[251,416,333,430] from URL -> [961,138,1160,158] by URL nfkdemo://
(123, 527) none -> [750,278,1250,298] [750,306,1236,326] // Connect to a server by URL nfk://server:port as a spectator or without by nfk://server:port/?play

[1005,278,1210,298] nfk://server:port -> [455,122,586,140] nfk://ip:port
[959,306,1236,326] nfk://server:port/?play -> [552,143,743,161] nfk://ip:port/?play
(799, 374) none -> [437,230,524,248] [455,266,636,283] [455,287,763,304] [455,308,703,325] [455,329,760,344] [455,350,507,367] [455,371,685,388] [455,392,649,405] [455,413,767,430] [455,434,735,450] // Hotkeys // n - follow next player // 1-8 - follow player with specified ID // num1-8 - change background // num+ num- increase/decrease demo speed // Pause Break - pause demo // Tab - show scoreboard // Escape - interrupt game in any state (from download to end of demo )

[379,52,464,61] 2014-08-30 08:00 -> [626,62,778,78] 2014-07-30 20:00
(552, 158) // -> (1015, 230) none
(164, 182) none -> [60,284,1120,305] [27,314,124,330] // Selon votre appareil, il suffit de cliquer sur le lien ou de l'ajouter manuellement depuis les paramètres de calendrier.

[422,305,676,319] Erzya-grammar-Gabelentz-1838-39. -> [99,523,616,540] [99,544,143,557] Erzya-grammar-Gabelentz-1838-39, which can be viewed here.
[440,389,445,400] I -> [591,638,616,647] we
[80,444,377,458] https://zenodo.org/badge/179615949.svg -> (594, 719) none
=-=-=
**Exercise directions:** Your task is to retype all of the records exactly.

**Solution to the exercise:**
[251,416,333,430] from URL -> [961,138,1160,158] by URL nfkdemo://
(123, 527) none -> [750,278,1250,298] [750,306,1236,326] // Connect to a server by URL nfk://server:port as a spectator or without by nfk://server:port/?play

[1005,278,1210,298] nfk://server:port -> [455,122,586,140] nfk://ip:port
[959,306,1236,326] nfk://server:port/?play -> [552,143,743,161] nfk://ip:port/?play
(799, 374) none -> [437,230,524,248] [455,266,636,283] [455,287,763,304] [455,308,703,325] [455,329,760,344] [455,350,507,367] [455,371,685,388] [455,392,649,405] [455,413,767,430] [455,434,735,450] // Hotkeys // n - follow next player // 1-8 - follow player with specified ID // num1-8 - change background // num+ num- increase/decrease demo speed // Pause Break - pause demo // Tab - show scoreboard // Escape - interrupt game in any state (from download to end of demo )

[379,52,464,61] 2014-08-30 08:00 -> [626,62,778,78] 2014-07-30 20:00
(552, 158) // -> (1015, 230) none
(164, 182) none -> [60,284,1120,305] [27,314,124,330] // Selon votre appareil, il suffit de cliquer sur le lien ou de l'ajouter manuellement depuis les paramètres de calendrier.

[422,305,676,319] Erzya-grammar-Gabelentz-1838-39. -> [99,523,616,540] [99,544,143,557] Erzya-grammar-Gabelentz-1838-39, which can be viewed here.
[440,389,445,400] I -> [591,638,616,647] we
[80,444,377,458] https://zenodo.org/badge/179615949.svg -> (594, 719) none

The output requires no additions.